### Data excerpts
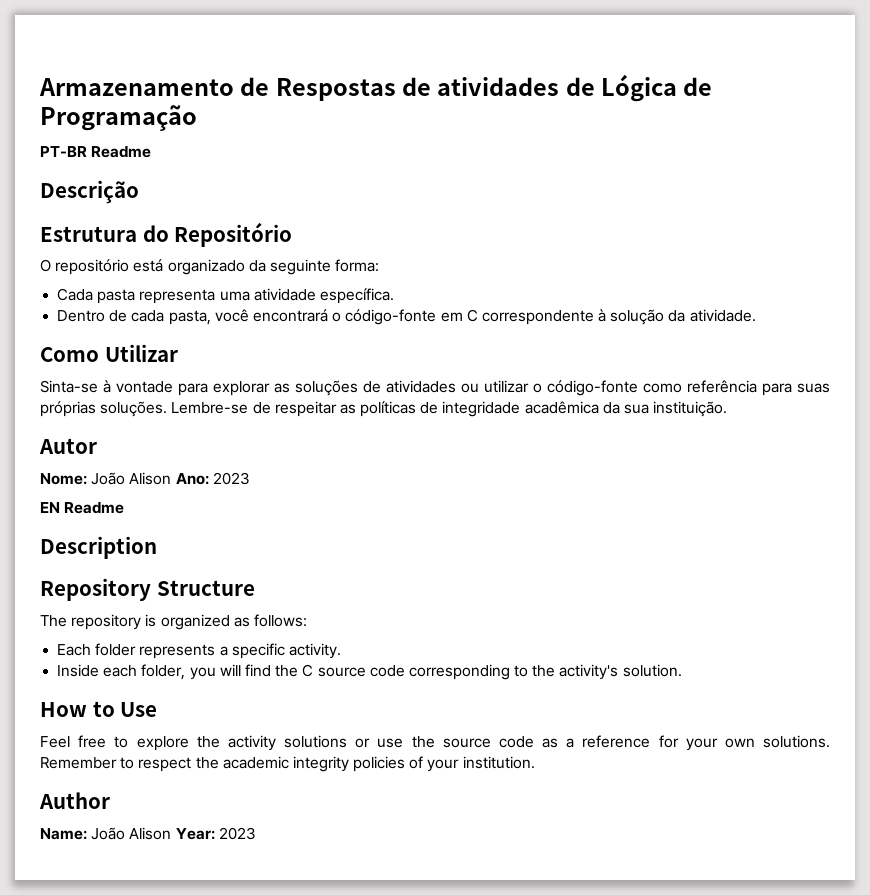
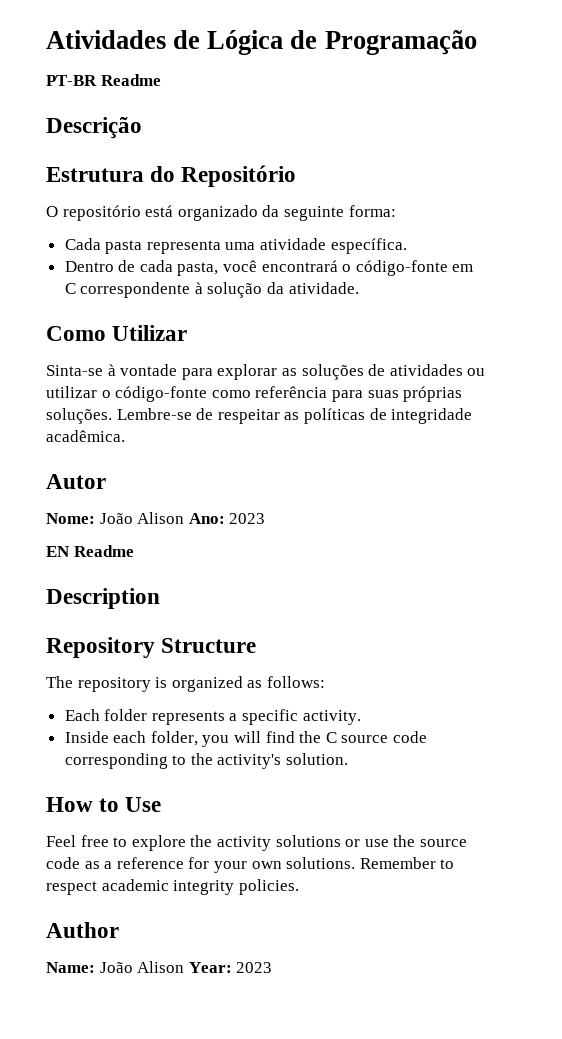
- Armazenamento de Respostas de atividades de Lógica de Programação
+ Atividades de Lógica de Programação
- Lembre-se de respeitar as políticas de integridade acadêmica da sua instituição.
+ Lembre-se de respeitar as políticas de integridade acadêmica.
- Remember to respect the academic integrity policies of your institution.
+ Remember to respect academic integrity policies.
######
→ Problem statement
Could the entries above be returned verbatim, with no pictures included?

→ Problem solution
- Armazenamento de Respostas de atividades de Lógica de Programação
+ Atividades de Lógica de Programação
- Lembre-se de respeitar as políticas de integridade acadêmica da sua instituição.
+ Lembre-se de respeitar as políticas de integridade acadêmica.
- Remember to respect the academic integrity policies of your institution.
+ Remember to respect academic integrity policies.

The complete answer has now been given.